In general, to observe the AB effect, perfect cylindrical symmetry for rotational motion around an entire ring structure is assumed. The asymmetric shape condition of real QR structures is often ignored. To overcome the anisotropy-induced potential barrier or asymmetrical exchange interaction, strong external magnetic fields are required [11,12,13,14,15,16,17,18,19,20]. In addition, the threshold of the anisotropy-induced potential barrier or asymmetrical exchange interaction is affected by temperature variations. Therefore, the understanding of asymmetry in the ring structure and temperature-dependent dynamics are major factors in investigating the conditions of the optical AB effect. Localized states have been observed in an asymmetric single QR with theoretical calculations of the adiabatic potential [11,12]. In this study, fine structures, strong polarization in the excited state, and the temperature dependence of QRs were investigated with the temperature dependence of quantum dot (QD) structures.

2. Materials and Methods

QR structures were grown via the droplet epitaxy method. After deoxidation at 600 °C under As4, a 100 nm-thick GaAs buffer layer and a 50-nm thick Al0.3Ga0.7As layer were grown sequentially at substrate temperature (Ts) of 580 °C. Then, Ga droplets were formed on the Al0.3 Ga0.7As surface at 309 °C, and the droplets were crystallized by As4 injection. Diverse parameters for the growth of QRs were varied to observe the change in the surface morphology under each fixed condition. The beam equivalent pressure (BEP) of As4 varied in the range of 1.2 × 10−7 to 1 × 10−5 Torr. The Ts varied in the range of 257–321 °C under the given BEP of As4. The changes in the QRs were observed with an increase in the interruption time in sequential injection of As4 with a BEP of 2.5 × 10−7 Torr at Ts of 309 °C. The interruption time was in the range of 0–30 s. To form the GaAs QD, the higher As4 flux was supplied with BEP of 3.0 × 10−6 Torr at the same Ts used for a reference QD. The formation mechanisms for the QD and QR are described in our pervious works and in the literature [21,22,23].

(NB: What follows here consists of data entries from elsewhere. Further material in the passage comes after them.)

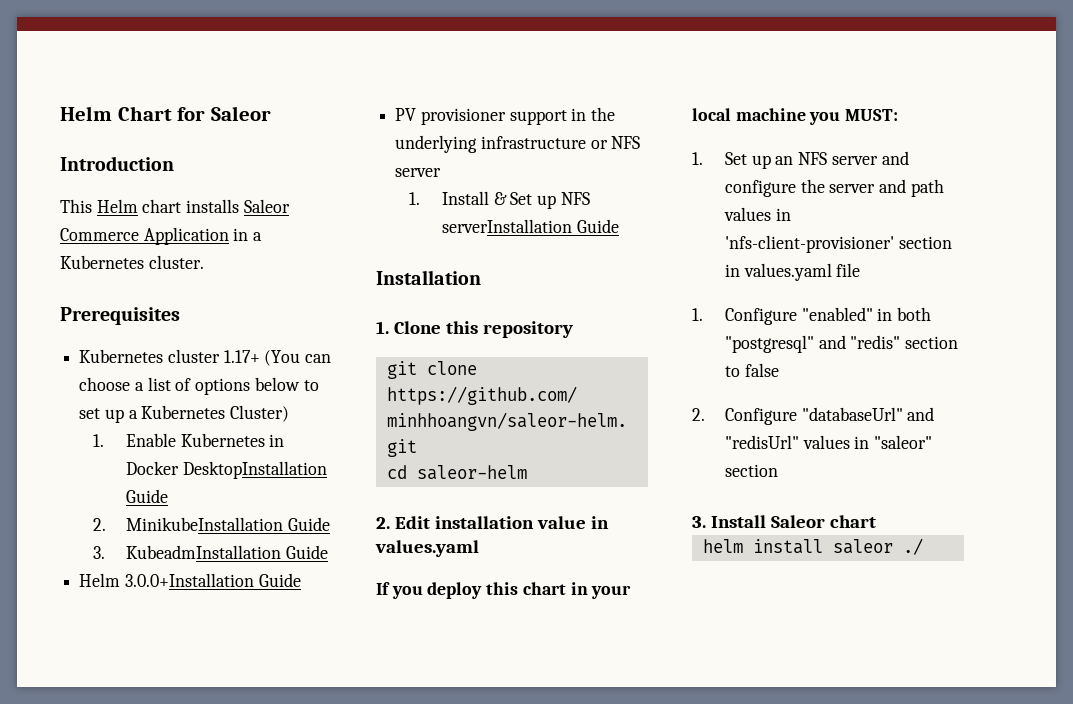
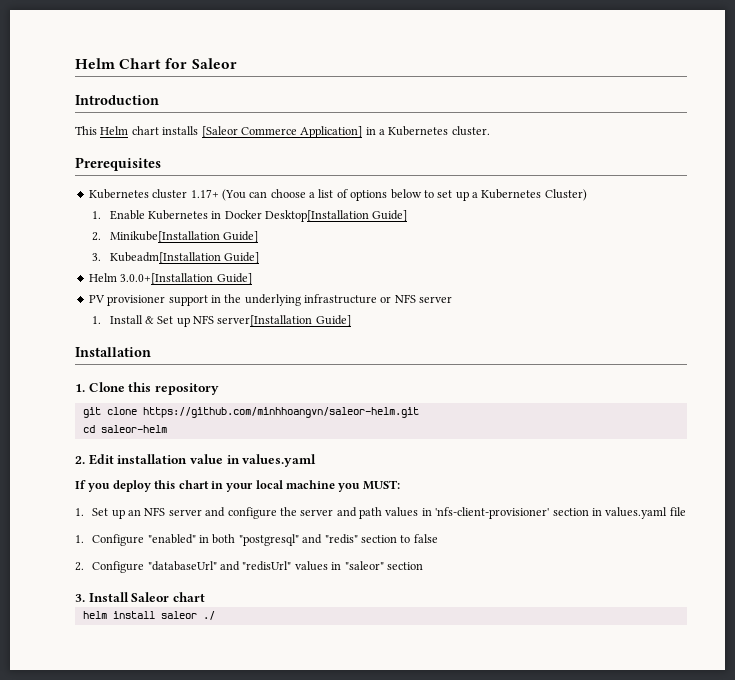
[243,199,290,213] [60,227,229,245] Saleor Commerce Application -> [201,126,363,138] [Saleor Commerce Application]
[182,461,327,479] [125,489,168,503] [92,517,330,531] [92,545,328,559] [79,573,301,587] DesktopInstallation Guide // 2. MinikubeInstallation Guide // 3. KubeadmInstallation Guide // Helm 3.0.0+Installation Guide -> [265,210,408,222] [92,231,258,243] [92,252,259,264] [88,273,252,285] Desktop[Installation Guide] // 2. Minikube[Installation Guide] // 3. Kubeadm[Installation Guide] // Helm 3.0.0+[Installation Guide]
[441,219,619,233] serverInstallation Guide -> [217,315,351,327] server[Installation Guide]

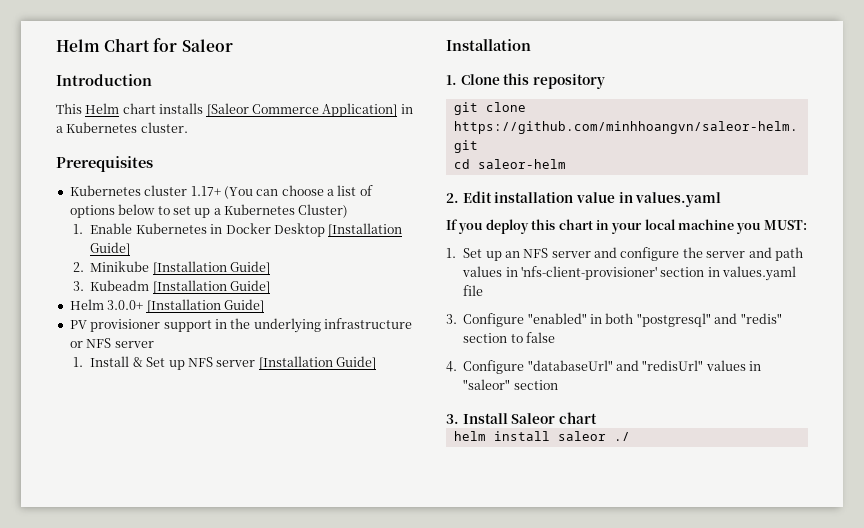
[265,210,370,222] Desktop[Installation -> [273,223,403,237] Desktop [Installation
[109,231,220,243] Minikube[Installation -> [90,261,227,275] Minikube [Installation
[109,252,221,264] Kubeadm[Installation -> [90,280,227,294] Kubeadm [Installation
[120,273,214,285] 3.0.0+[Installation -> [107,299,221,313] 3.0.0+ [Installation
[217,315,313,327] server[Installation -> [216,356,333,370] server [Installation
[75,535,84,543] 1. -> [446,314,457,324] 3.
[75,562,84,571] 2. -> [446,361,457,372] 4.

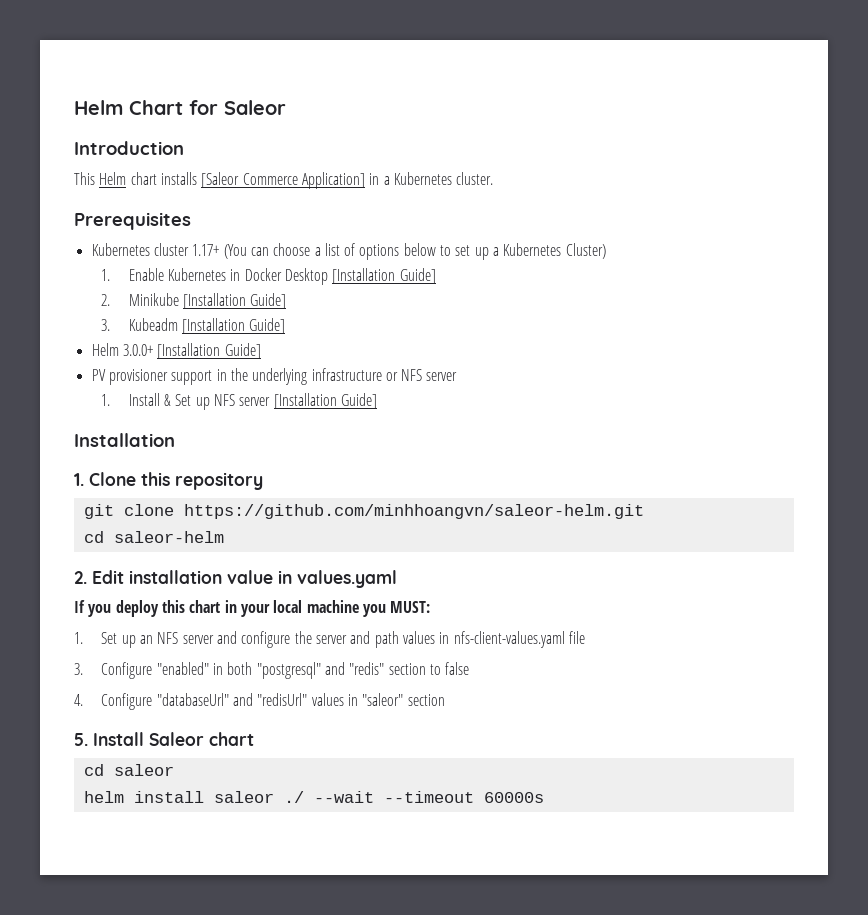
[520,266,797,281] 'nfs-client-provisioner' section in values.yaml -> [453,631,565,648] nfs-client-values.yaml
[446,414,459,424] 3. -> [74,733,88,746] 5.
(597, 418) none -> [83,764,174,776] // cd saleor
(630, 436) none -> [313,791,544,803] --wait --timeout 60000s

The surfaces of the Ga droplets, GaAs QDs, and GaAs QRs were observed by atomic force microscopy (AFM) and scanning electron microscopy (SEM). The optical properties of the grown QRs and QDs were investigated using micro-photoluminescence (PL) systems. The QRs and QDs were capped with 60 nm-thick Al0.3Ga0.7As and 3 nm-thick GaAs for optical measurements. These samples were held in a continuous-flow Janis ST-500 cryostat equipped with a heating resistance so that the range of the accessible temperature was 4–300 K, with a temperature stability of ~50 mK. The cryostat had a support structure that exhibited low-temperature expansion, as well as an internal vibration isolation system to reduce the draft of samples under excitation. A commercial Becker & Hickl SPC-630 single-photon counting card was used, which provided two inputs—one for the excitation laser source and another for the detected PL from the photomultiplier tube (PMT). The synchronization (SYNC) was used to generate electrical pulses from the laser output. A constant fraction discriminator (CFD) provided a logic pulse that was temporally correlated with the detection of a photon at the PMT. This pulse triggered the time-to-amplitude converter (TAC), which generated a linear voltage ramp stopped by a signal from the SYNC photodiode, whose input was the periodic laser signal. An analogue-to-digital-converter (ADC) stored the temporal location of each detected PL photon in the memory. To measure the fast decay dynamics from a single QR/QD structure, a Hamamatsu PMT with 150-ps time resolution and a time-correlated single-photon counting card were used.

3. Results & Discussion

The QD and QR structures were examined using atomic force microscopy (AFM) and scanning electron microscopy (SEM) images of the uncapped sample, respectively, as shown in Figure 1a. The cross-sectional profiles of the QRs were measured by AFM. We investigated over 40 QDs and QRs to estimate their average sizes. The average lateral size and height of the QDs were 14 ± 1 nm and 10 ± 1 nm, respectively. The actual QD density was 3 × 109/cm2. The actual QR density was 2 × 109/cm2. The average lateral sizes of the QR along the [110] and the [10], direction were 17 ± 1 nm and 25 ± 1 nm, respectively. The size of the QR along the [110] direction was relatively small compared to that along the [10] direction. This indicates that the Ga migration length along the [10] direction was much longer than that along the [110] direction at the given growth conditions. The average height of QR was approximately 10 ± 1 nm.

Figure 1

(a) Single QD/QR structure observed via SEM. (b) Excited X (N = 2) and XX (biexciton) states appear from a single GaAs QR with increasing excitation power. The ground- and excited-state exciton (X) is blue-shifted because of the sequential filling of fine-structure states. Only ground exciton states are observed from a single QD with no peak shifts. (c) PL spectra of X (N = 2) at different analyzer angles, exhibiting strong polarization dependence between the analyzer angles of 0° and 90° with energy splittings (Δ).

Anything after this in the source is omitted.